The first time this happened, or, he thought of it was the first time (he was the first to admit his memory seems less than reliable these days) Johanna had stood in the room, feeling the cold water spray on her head and face and body, watched it rising, and she had said, "What are you gonna do? Drown me? Do it! Do it now, you cowards! You idiots ! You think I care about dying? You'll be doing me a fucking favor!"
Back then, a different Peeta, a Peeta who remembered, had been a little in awe of her bravery. She was using her anger as something that would help her.
Now, today, this new Peeta watches Johanna doggy paddling through the water. It's just high enough she can't stand, but low enough that he has perfect sight of her through the glass.
There's no shouting this time. Just desperate swimming. Every time she slows, they shock her. Every time they shock her, she screams.
Claudius Templesmith's voice booms into the training room. It scares him so badly, hearing that voice that he jumps, trying to stand, upending his chair, landing on his hand, and he's screaming, so he misses the announcement, and Claudius has to repeat it.
"Two tributes may leave if they are from the same district."
Someone comes to pick him up.
He and Johanna, screaming again as they shock her, are not from the same district. Only one of them would be going home. It wouldn't be him. Claudius Templesmith had told him so, last night.
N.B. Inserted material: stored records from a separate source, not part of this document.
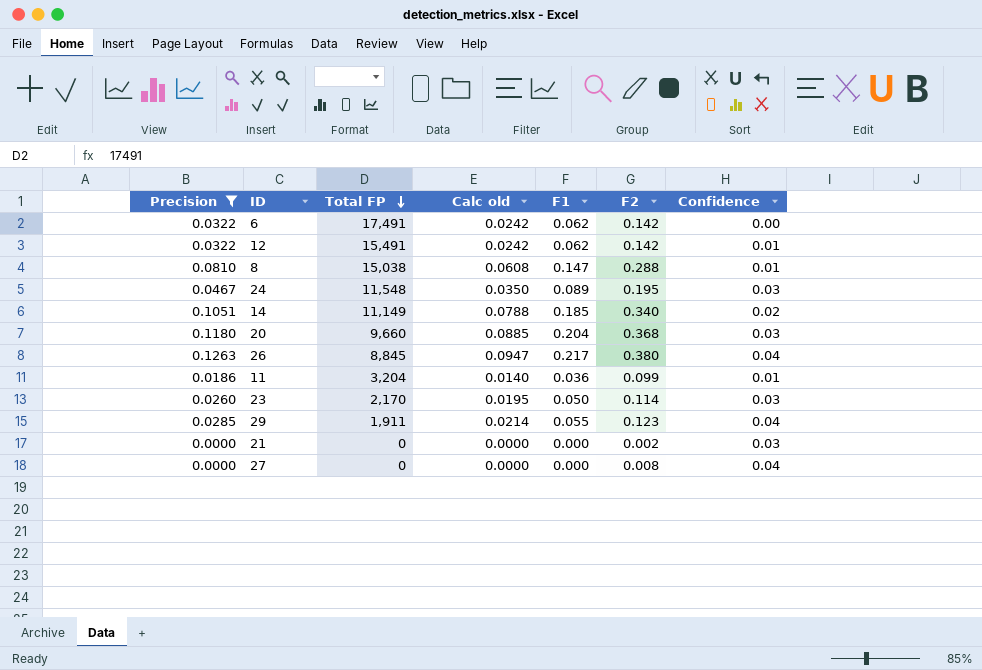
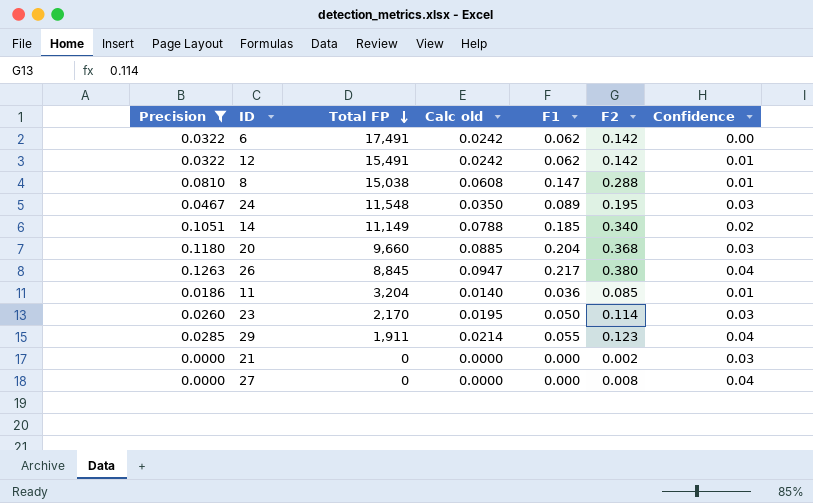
11 | F2: 0.099 -> 0.085

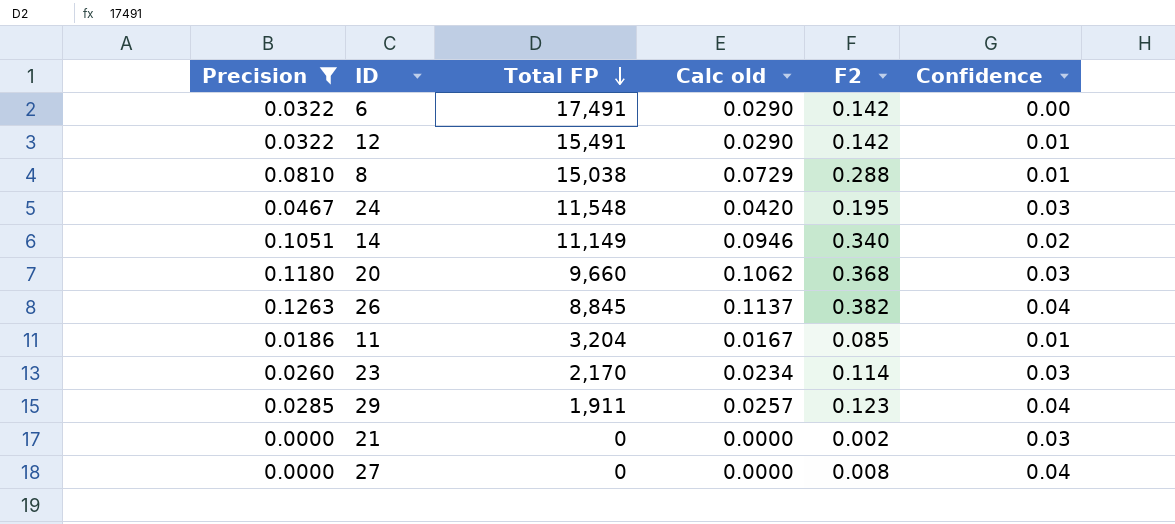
column F1 | position: 5 -> none
column Calc old | formula: [Precision] * 0.75 -> [Precision] * 0.9
26 | F2: 0.380 -> 0.382

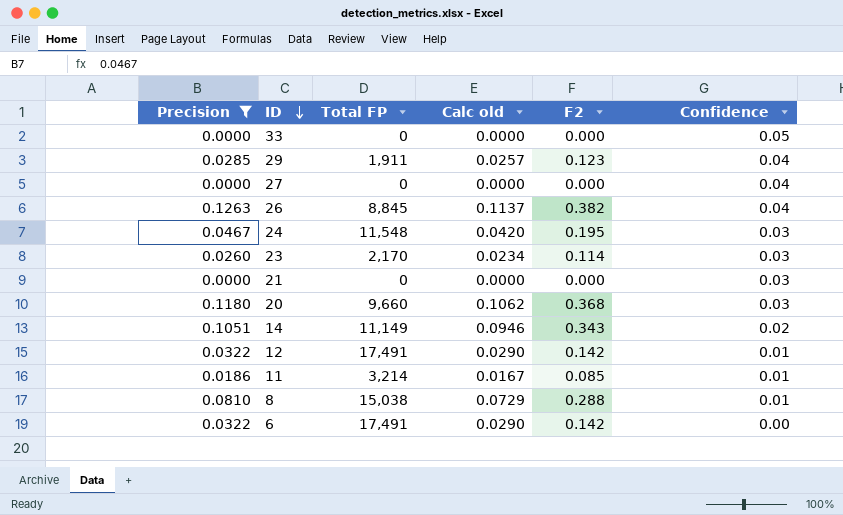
row order: Total FP descending -> ID descending
row 33: none -> 0.0000 | 0 | 0.0000 | 0.000 | 0.05
27 | F2: 0.008 -> 0.000
21 | F2: 0.002 -> 0.000
14 | F2: 0.340 -> 0.343
12 | Total FP: 15,491 -> 17,491
11 | Total FP: 3,204 -> 3,214

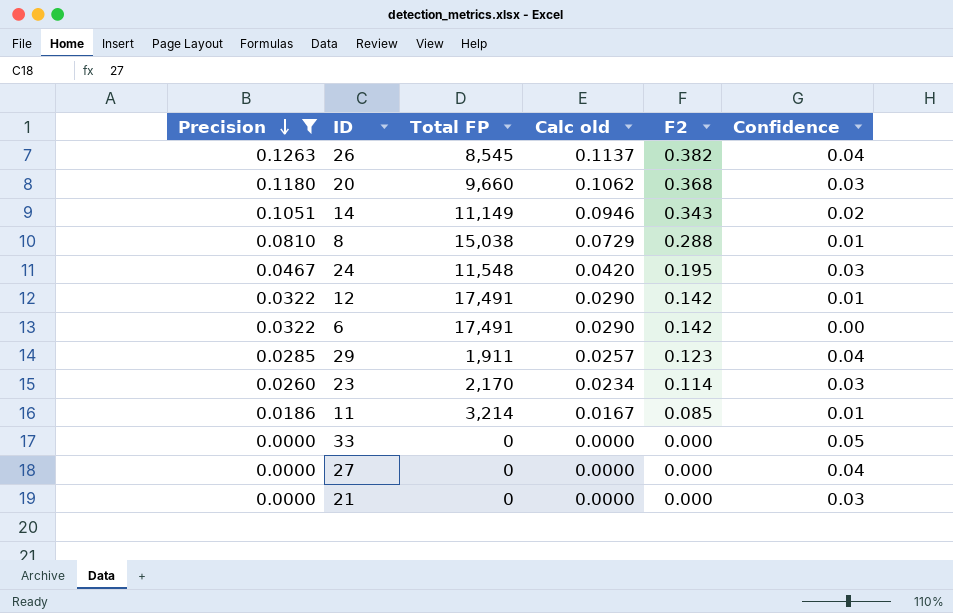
row order: ID descending -> Precision descending
26 | Total FP: 8,845 -> 8,545

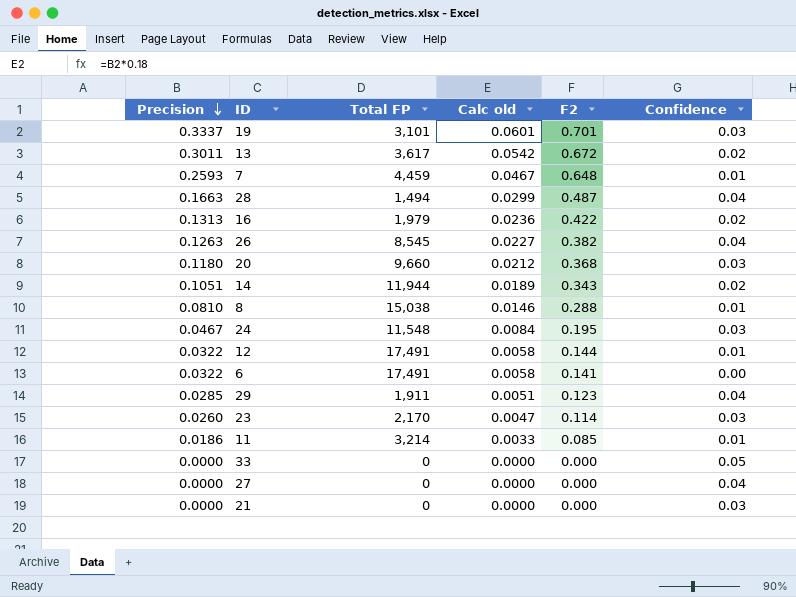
filter: Precision <= 0.1263 -> none
column Calc old | formula: [Precision] * 0.9 -> [Precision] * 0.18
14 | Total FP: 11,149 -> 11,944
12 | F2: 0.142 -> 0.144
6 | F2: 0.142 -> 0.141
After hours, or days, or minutes, Johanna passes out, and sinks to the bottom. The water begins to drain. Johanna wakes up, struggling, trying to get back to the top of the water, drawing water into her lungs in her panic.
The water drains quickly, and Johanna is soon on all fours, coughing, retching up water and thin, brown bile. She's crying. Two Peacekeepers enter her room and carry her away. The intercom in her room is still on, so he hears her pleading.
"No, please, please, leave me alone. I'm sorry, please."
She's speaking in a quiet mutter. They take her somewhere he can't see.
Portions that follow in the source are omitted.